This month, a federal district court judge in California threw out media entrepreneur Byron Allen’s $20 billion lawsuit against Comcast and Time Warner Cable. The suit accused the cable giants of discriminating against black-owned media companies by creating and reserving just “a few spaces” for their channels at “the back of the bus.” A judge disagreed, dismissing the 71-page lawsuit in a snappy three-page decision.
But just because this particular case fell flat doesn’t mean minority exclusion from broadcast and cable ownership isn’t a problem. It is – a big one.
Minority owners are burdened by the legacy of racism. When the U.S. government first started giving away our airwaves in the 1930s, they were distributed exclusively to white, male owners. It mostly stayed this way until the 1970s, when the FCC tried to remedy the problem by implementing a “Minority Ownership Policy.” The measure offered tax incentives to people seeking to sell stations to minority owners.
The policy worked. Within two years of its passage, the country went from one black-owned television station to 10. Over its total 17 year existence, minority ownership increased five-fold. But it was struck down by the newly-elected Republican Congress in 1995 and since then, its success has been mostly undone. In 2013, minorities owned just 6 percent of commercial television stations in the country, 6 percent of FM stations and 11 percent of AM stations.
With a few notable exceptions (the cable network Black Entertainment Television launched in 1980 and TV One followed in 1995), African American ownership remains particularly low, hovering at less than one percent of all television properties, and less than 2 percent of radio. Last year in fact, just two television stations were owned by black owners. (That number is up to about 10 today).
Media consolidation is at the heart of the problem. Clear Channel, for example, famously wiped out small and minority radio station owners with its buying spree, which allowed the company to snatch up as many as seven stations in a single market. According to Lauren M. Wilson, policy counsel at Free Press, a media watchdog organization, minority ownership decreases as markets become more concentrated. The proposed merger between Comcast and Time Warner cable earlier this year was struck down by the FCC for just that reason.

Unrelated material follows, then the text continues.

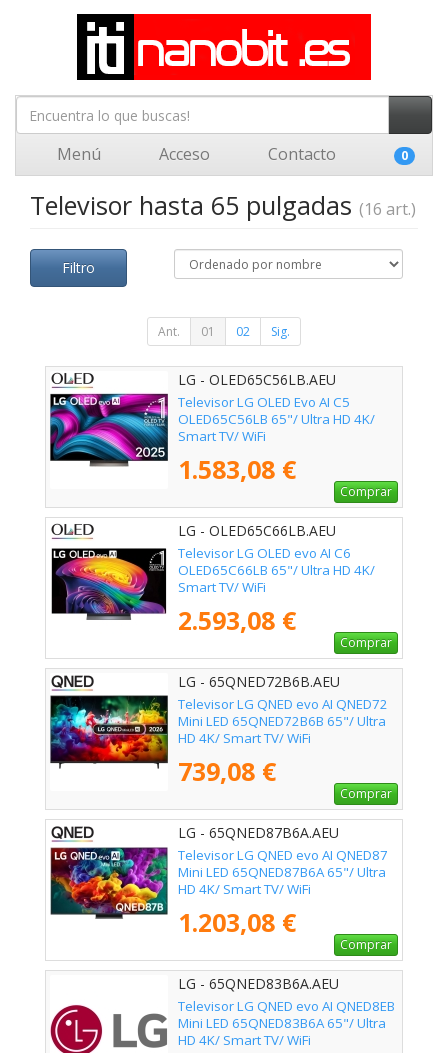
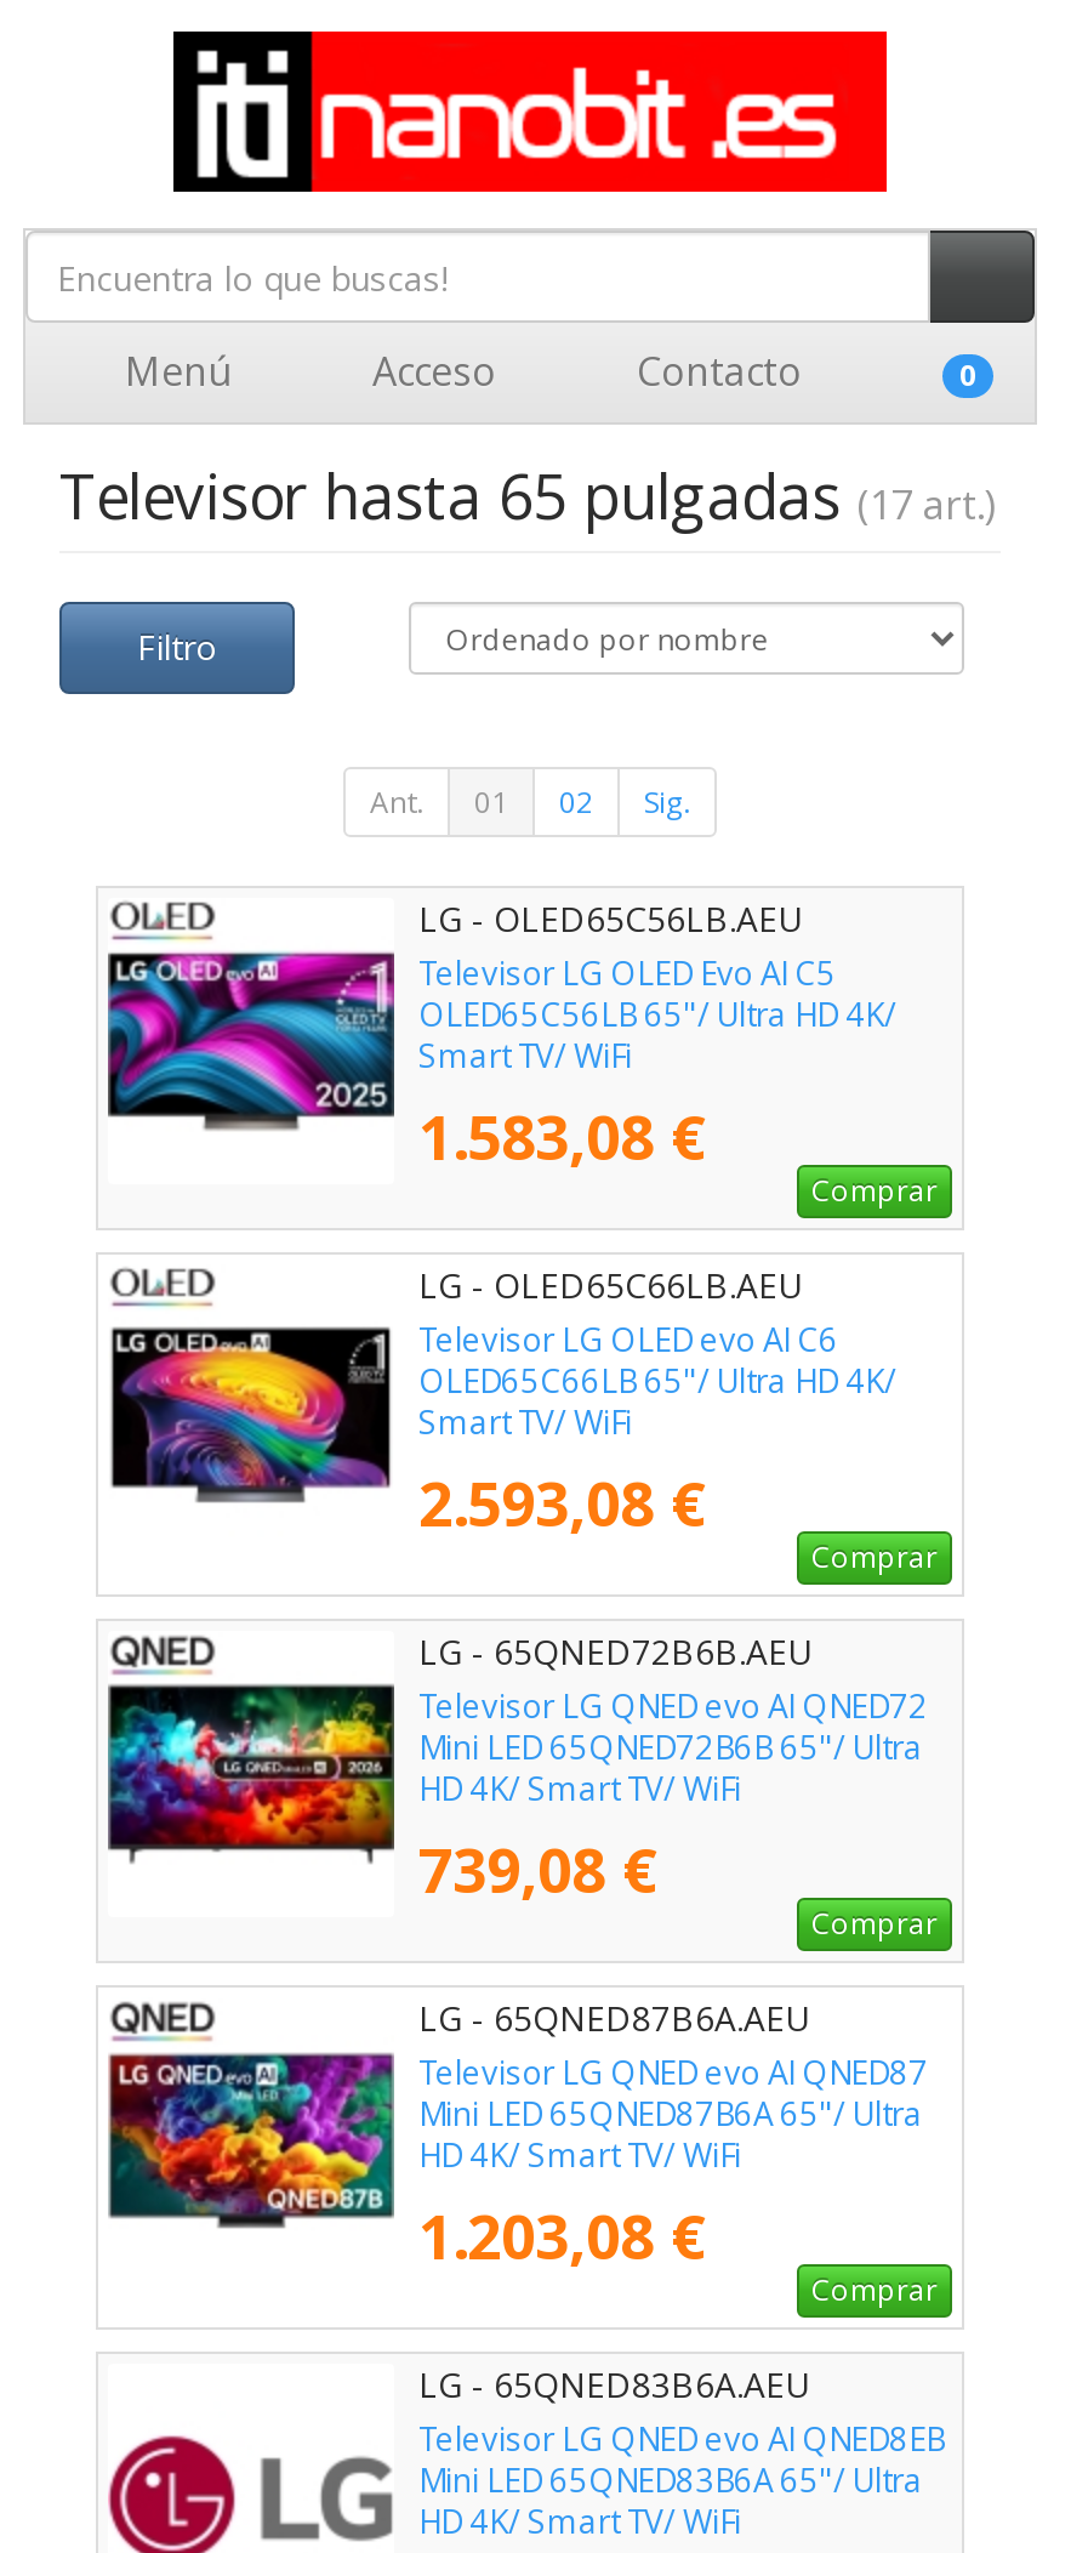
[30,188,416,222] Televisor hasta 65 pulgadas (16 art.) -> [59,454,996,536] Televisor hasta 65 pulgadas (17 art.)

But consolidation isn’t the only evil at work here: lack of diversity is compounded by historic discrimination. “The FCC has been licensing broadcasting stations for 80 years,” says James Winston, president of the National Association of Black Owned Broadcasters. “During most of that time, the only people in a position to obtain them were white males.” Winston explained that as technology developed from radio to television and then cable, the same, white-owned companies continued to lead the pack because they could adapt to the new technology fastest.
“African Americans and other minorities have come to the business world late, and without family-inherited wealth,” he says. “We find ourselves with every disadvantage in terms of becoming successful entrepreneurs in broadcasting and in new technologies.”
The FCC has done little recently to right these wrongs. After Congress tossed its Minority Ownership Policy, the FCC did not put a new strategy in place. David Honig, co-founder and president emeritus of the Multicultural Media, Telecom and Internet Council in Washington, D.C., has represented more than 70 minority, civil rights, and religious organizations in proceedings before the FCC over the past three decades. He says that these groups come to his organization with “big business plans” for minority-focused channels but are unable to “crack the code to get in the door.” Cable distributors that control whether or not these start-ups live or die are largely white-controlled. It’s up to them to determine whether they want to carry, for example, the BlackEveryWoman channel.
Honig served as subcommittee chair on the FCC’s Diversity Committee, which hasn’t met in nearly two years; it’s the only advisory committee of the agency that hasn’t met for that long. The commission is expected (or, depending on who you ask, legally required by Congress) to issue reports on diversity and minority ownership every two or three years. These reports are generally late, incomplete, and unreliable.
“There are dozens of diversity proposals before the FCC gathering dust,” says Honi, including new tax incentive legislation. “The FCC is doing very, very little relative to the need.”